Sunday, September 16, 2007

土方巽「ゲスラー・テル群論(2)

ドイツ統一の精神として、ヒットラーが掲げたシラーの「ウィリアム テル」。2年後に、イスラエル空港での無差別乱射事件の際、パレスチナ過激派は「ウィリアム テルの精神でそれを行なった」と宣言。
アメリカの『裸のランチ』の詩人、ウィリアム・S・バロウズは、酒に酔った勢いで“ウィリアム テルごっこ”をし、誤って妻を射殺したのだが、似たようなかたちで土方巽が台本の「神ともテロリストともつかぬ一人の男」を演じる。分裂した1967年の世界の様相が投射され、意識化され、断片化された行為がランダムに“カット・アップ技法”で進行してゆく。
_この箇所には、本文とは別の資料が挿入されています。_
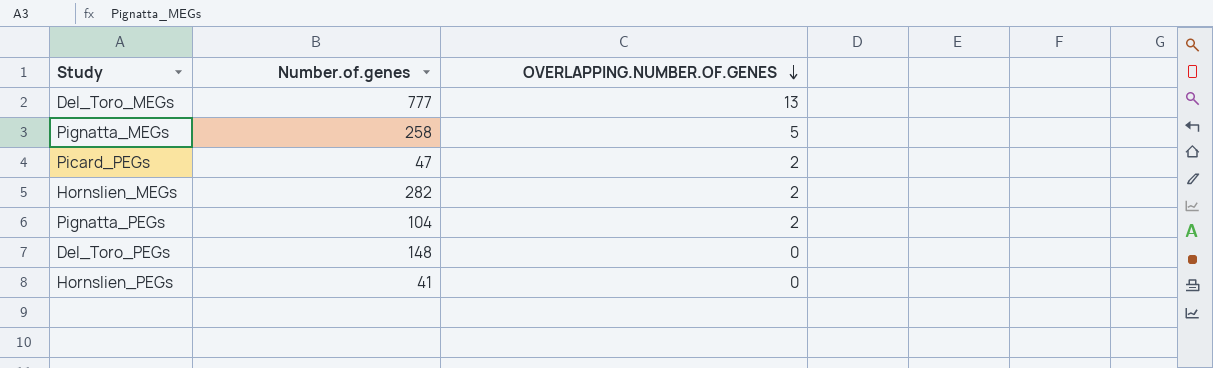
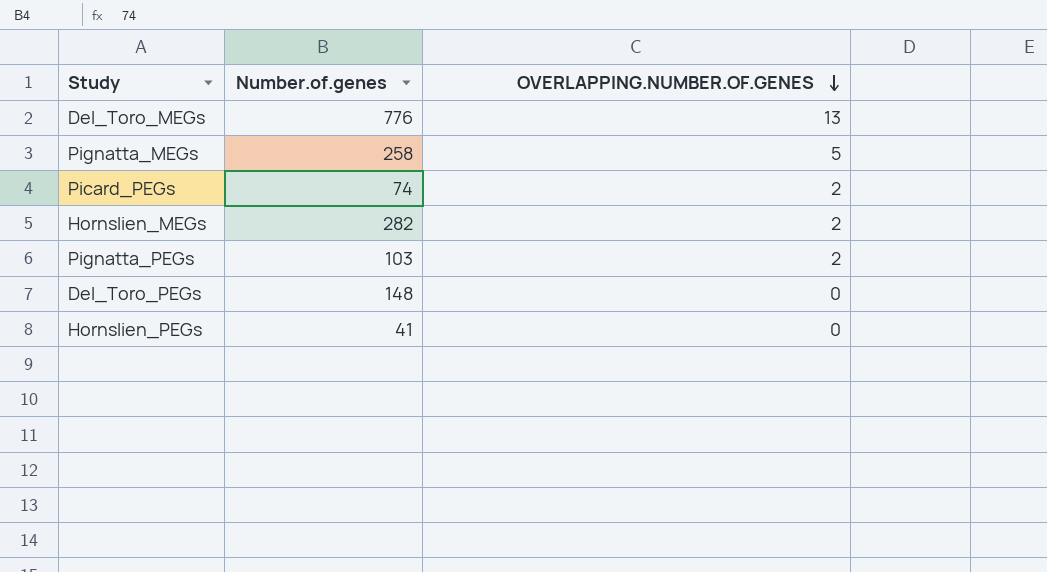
Del_Toro_MEGs | Number.of.genes: 777 -> 776
Picard_PEGs | Number.of.genes: 47 -> 74
Pignatta_PEGs | Number.of.genes: 104 -> 103

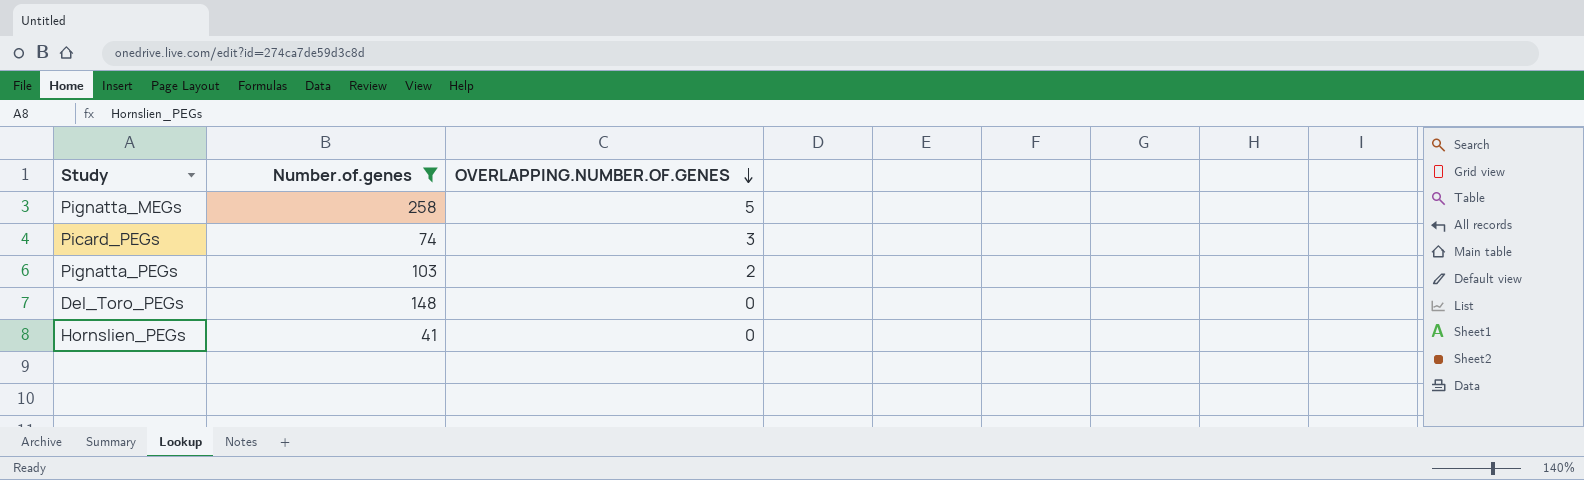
filter: none -> Number.of.genes <= 258
Picard_PEGs | OVERLAPPING.NUMBER.OF.GENES: 2 -> 3

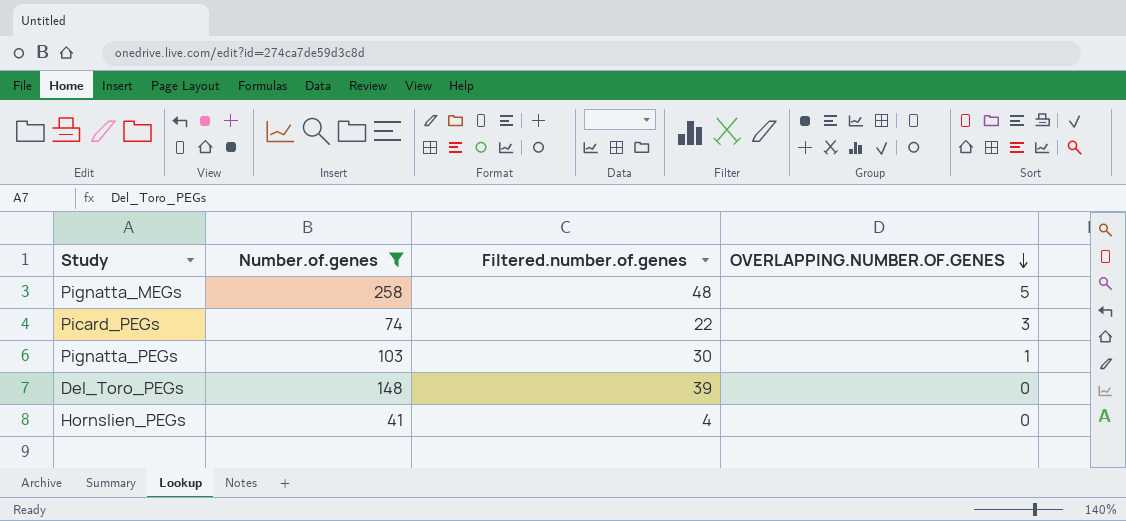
column Filtered.number.of.genes | position: none -> 3
Pignatta_PEGs | OVERLAPPING.NUMBER.OF.GENES: 2 -> 1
客席の中に配置された“ピンポン台”上の、穴を穿たれたタイツ姿で踊るケイ・タケイの分裂症ダンス/そこに、しゃがみこむ裸形の土方巽/肩から背にかけて、バケツいっぱいの赤い塗料が注ぎ落とされる/立ち上がった土方は舞台に上り、緞帳前で悲劇性の肉体の踊りを演じる。ジョン・レノンの「イマジン」が流れる/踊りが陶酔状態に入り、キリストのY字型の十字架の姿体でそのまま緞帳に寄りかかる/背の塗料が真っ赤に染まったまま西陣織の緞帳が上がる(これが草月ホール側と問題になる)/ステージ奥に、赤いリンゴを頭上に載せた女の子が立っている/土方が舞台袖から銃を取り出してきて、女の子の頭上のリンゴを狙って乱雑に銃を打つ/女の子は無様に床に倒れる/ファッションモデルが出てきて無音でコースのパターンを演じる/客席の通路をステージに向ってガラガラと音をさせながら、小刻みな足取りで石井満隆がやってくる/見ると、裸の満隆の頸に紐で空き缶が下げてあり、その中で小石が動く音なのだ/通り過ぎる満隆の背には「ああ、忙しい、忙しい!」という看板が懸かっている/大野慶人が舞台下手でボンゴの音を激しく打つ/写真家西宮正明が小学生時代のクラスの記念写真を投影する/土方が再び登場、ゴシック風の鋭角的な舞踏。青江三奈の「雨のブルース」が流れる/小杉武久の音/女装したチャイナ服の笠井叡が踊るシーンがつづく。ーーー/。